▸ What is needed: Look for the word "necessary" in the entries and copy every line where it shows up.
== Segment start ==
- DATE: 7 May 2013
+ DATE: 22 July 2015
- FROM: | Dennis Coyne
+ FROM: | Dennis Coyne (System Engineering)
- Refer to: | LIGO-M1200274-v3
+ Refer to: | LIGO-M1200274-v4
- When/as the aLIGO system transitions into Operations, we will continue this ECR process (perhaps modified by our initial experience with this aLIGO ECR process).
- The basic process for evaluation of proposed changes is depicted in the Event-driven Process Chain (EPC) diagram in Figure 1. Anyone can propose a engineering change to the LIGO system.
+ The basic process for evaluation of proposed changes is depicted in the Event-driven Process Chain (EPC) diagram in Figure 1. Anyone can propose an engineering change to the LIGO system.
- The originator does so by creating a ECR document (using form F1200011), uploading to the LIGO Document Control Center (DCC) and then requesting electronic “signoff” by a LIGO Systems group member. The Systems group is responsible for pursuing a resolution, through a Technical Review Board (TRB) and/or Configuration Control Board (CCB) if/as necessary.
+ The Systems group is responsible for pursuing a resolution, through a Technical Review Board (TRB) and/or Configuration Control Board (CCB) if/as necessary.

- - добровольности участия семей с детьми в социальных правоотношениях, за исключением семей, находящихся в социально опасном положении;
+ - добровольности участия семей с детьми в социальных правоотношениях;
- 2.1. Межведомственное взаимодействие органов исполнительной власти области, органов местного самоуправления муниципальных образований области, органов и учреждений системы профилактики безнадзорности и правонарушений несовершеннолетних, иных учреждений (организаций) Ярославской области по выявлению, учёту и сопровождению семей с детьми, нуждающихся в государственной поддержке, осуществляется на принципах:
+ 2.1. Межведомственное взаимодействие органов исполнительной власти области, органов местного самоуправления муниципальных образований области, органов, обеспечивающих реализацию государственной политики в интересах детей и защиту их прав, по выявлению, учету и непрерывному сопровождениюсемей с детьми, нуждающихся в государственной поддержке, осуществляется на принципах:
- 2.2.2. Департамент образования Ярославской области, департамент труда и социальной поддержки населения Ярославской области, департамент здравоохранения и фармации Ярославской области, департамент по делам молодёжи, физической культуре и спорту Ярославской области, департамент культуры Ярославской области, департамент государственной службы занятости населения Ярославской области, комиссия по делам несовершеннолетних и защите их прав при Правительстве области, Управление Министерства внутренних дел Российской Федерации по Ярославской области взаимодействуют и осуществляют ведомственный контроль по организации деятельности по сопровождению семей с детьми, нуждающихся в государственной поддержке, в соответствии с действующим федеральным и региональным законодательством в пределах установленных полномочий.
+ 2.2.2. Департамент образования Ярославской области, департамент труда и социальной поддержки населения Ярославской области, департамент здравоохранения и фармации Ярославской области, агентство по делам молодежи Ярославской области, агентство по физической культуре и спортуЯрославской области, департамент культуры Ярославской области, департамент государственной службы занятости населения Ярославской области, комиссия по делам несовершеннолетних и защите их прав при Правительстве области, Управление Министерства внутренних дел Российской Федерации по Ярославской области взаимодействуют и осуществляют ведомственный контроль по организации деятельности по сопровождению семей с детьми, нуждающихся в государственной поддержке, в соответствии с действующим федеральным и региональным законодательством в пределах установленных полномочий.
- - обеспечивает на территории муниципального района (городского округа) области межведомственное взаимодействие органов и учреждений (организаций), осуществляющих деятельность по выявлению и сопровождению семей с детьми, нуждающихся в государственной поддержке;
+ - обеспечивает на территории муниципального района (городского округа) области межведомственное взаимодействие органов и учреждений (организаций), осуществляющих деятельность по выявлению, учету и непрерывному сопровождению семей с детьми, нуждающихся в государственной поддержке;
== Segment end ==
▸ The completed task:
- The originator does so by creating a ECR document (using form F1200011), uploading to the LIGO Document Control Center (DCC) and then requesting electronic “signoff” by a LIGO Systems group member. The Systems group is responsible for pursuing a resolution, through a Technical Review Board (TRB) and/or Configuration Control Board (CCB) if/as necessary.
+ The Systems group is responsible for pursuing a resolution, through a Technical Review Board (TRB) and/or Configuration Control Board (CCB) if/as necessary.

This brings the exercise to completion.